When I opened Avalon’s gift and saw what she created for me, it brought me to tears. Literally. I sat there with water pouring down my face, unable to breathe. I was very moved, especially since we’ve had some friction lately. I’m more than a little afraid we’re growing apart like I did with my father. And it’s largely my fault. But that is another story. Tonight she showed me how much she thinks about me, and how she still feels about her old man. All the kids showed me: I am surrounded by love.

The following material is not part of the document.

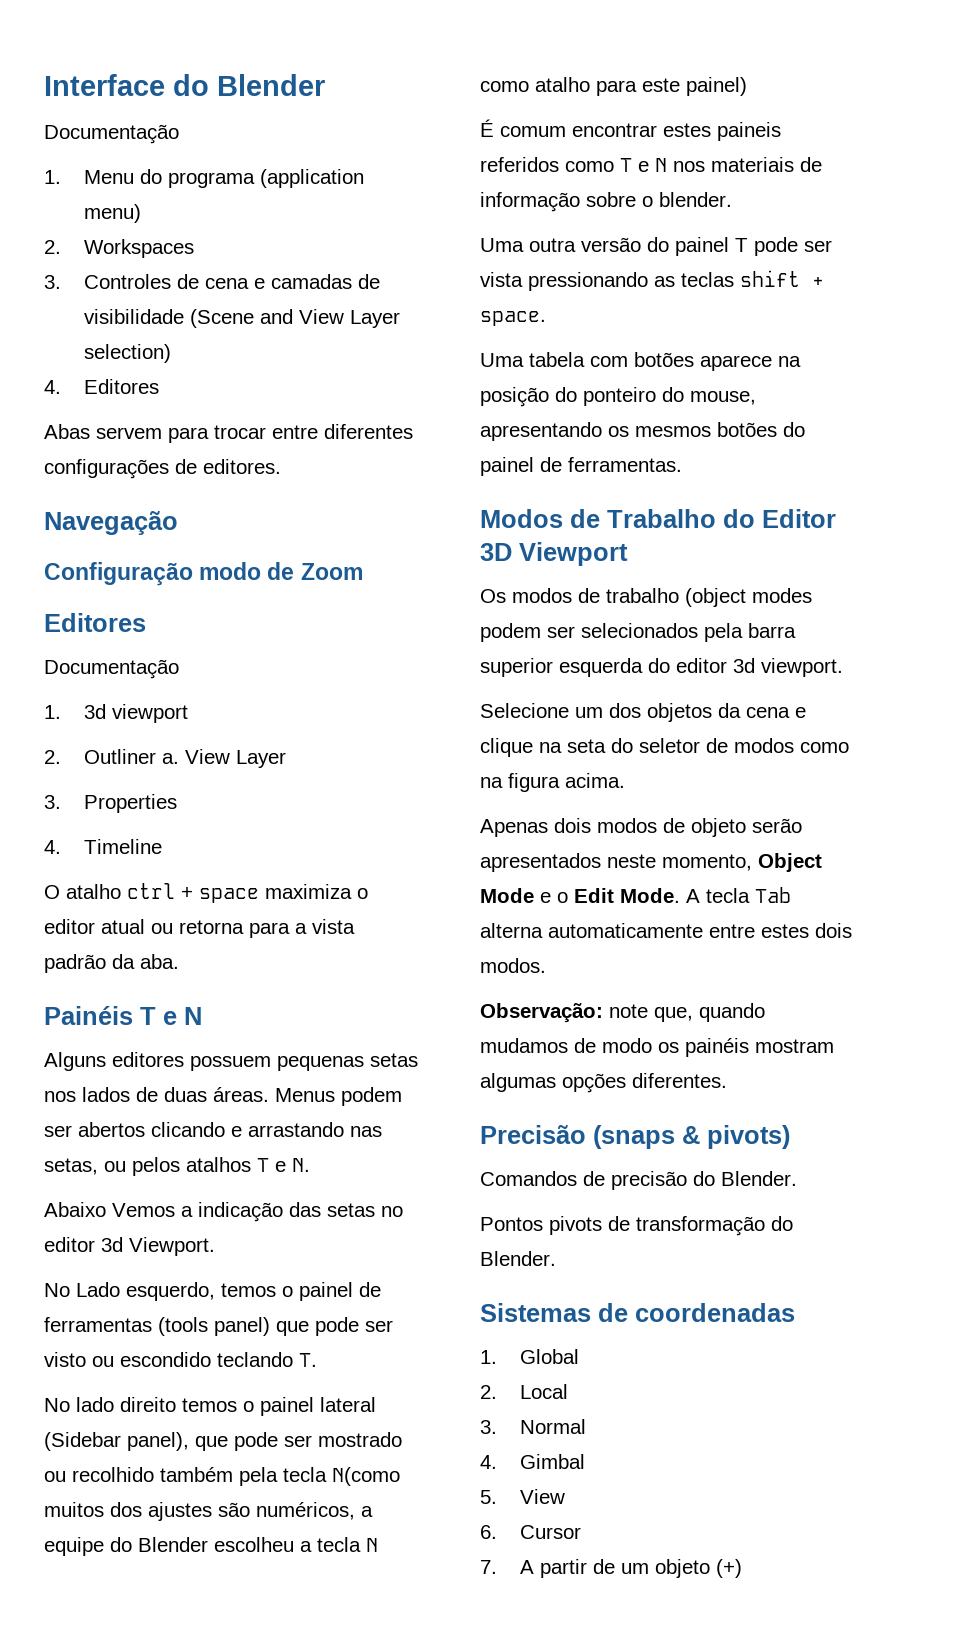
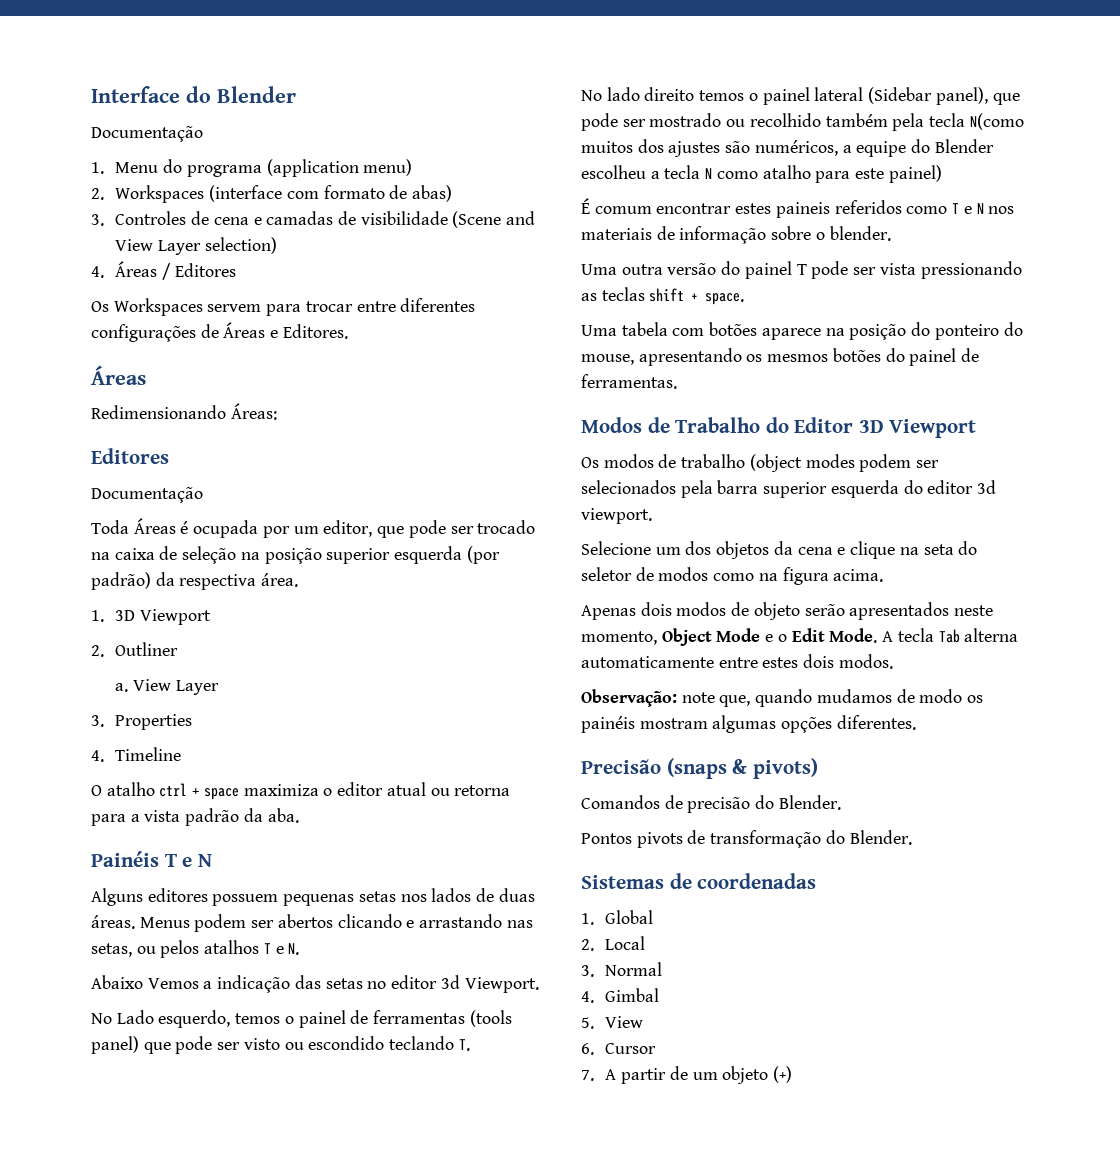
(194, 248) none -> [209,185,452,202] (interface com formato de abas)
[83,379,159,394] [44,424,90,439] Editores // Abas -> [115,261,236,280] [91,298,203,316] Áreas / Editores // Os Workspaces
[203,459,281,474] [44,511,178,535] [44,562,363,586] [44,613,146,632] [44,659,179,679] [44,704,188,723] editores. // Navegação // Configuração modo de Zoom // Editores // Documentação // 1. 3d viewport -> [223,322,348,339] [91,365,146,385] [91,403,277,420] [91,448,169,464] [91,487,203,503] [91,518,536,538] [91,546,500,564] [91,572,299,590] [91,609,212,625] Áreas e Editores. // Áreas // Redimensionando Áreas: // Editores // Documentação // Toda Áreas é ocupada por um editor, que pode ser trocado na caixa de seleção na posição superior esquerda (por padrão) da respectiva área. // 1. 3D Viewport
(156, 756) none -> (179, 649) //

Tonight sparked memories of my father.

My father and I were never really close. I wasn’t quite good enough to be the son he wanted. That’s a quote from the man himself. Dad was an architect and an electrical engineer. Smartest man I knew. A real straight line thinker. Conservative in his living and no-frills. His vices were whiskey and golf, and those in moderation. He was in the Army and played college football with Sonny Jurgensen. (Look it up). I was non-athletic and a real let down. He tried really hard to get me into baseball and football, but I just had no talent for it. My only asset was that I could take a hit. Even as a young, skinny man, my low center of gravity and … solidity made it really difficult to get me off my feet. Anyway, I couldn’t play very well and had no skill at all. Dad bitterly gave up when I was about 15.

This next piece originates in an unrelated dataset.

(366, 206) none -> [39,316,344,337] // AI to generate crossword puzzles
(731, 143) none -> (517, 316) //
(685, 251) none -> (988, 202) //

At that age I picked up theater and music in earnest. My path went far and astray from what my dad considered respectable. We quite simply grew apart and I just … started talking to myself and working things out on my own. When I became a magician, he threw his hands up completely. I was a waste; a dime a dozen. His words. Art and frivolity were nice for some people, but he just knew I was supposed to be something … worthwhile, and it mad him very sad that his only son didn’t follow his footprints.

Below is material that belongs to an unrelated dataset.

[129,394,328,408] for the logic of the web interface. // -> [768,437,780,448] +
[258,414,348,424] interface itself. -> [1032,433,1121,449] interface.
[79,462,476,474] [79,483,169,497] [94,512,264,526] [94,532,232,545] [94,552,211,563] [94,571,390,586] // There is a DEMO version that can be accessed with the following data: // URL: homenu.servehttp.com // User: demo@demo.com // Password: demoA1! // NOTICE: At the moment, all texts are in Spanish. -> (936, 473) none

Now … Dad loved to laugh, and I could usually make him laugh. You can’t tell it from any of his photographs, but he had a big, hearty laugh. He just didn’t think show business was a good way to raise a family. On more than one occasion I spied him dancing when he thought no one was watching. Turns out … he was a hell of a good dancer.

Pancreatic cancer took my father swiftly. From diagnosis to the end was just a matter of ano few pain-filled weeks. I kind of got to say goodbye. He was high on pain meds and didn’t really understand that I was even there. He died while I was onstage. I got the news when I got back to my room after.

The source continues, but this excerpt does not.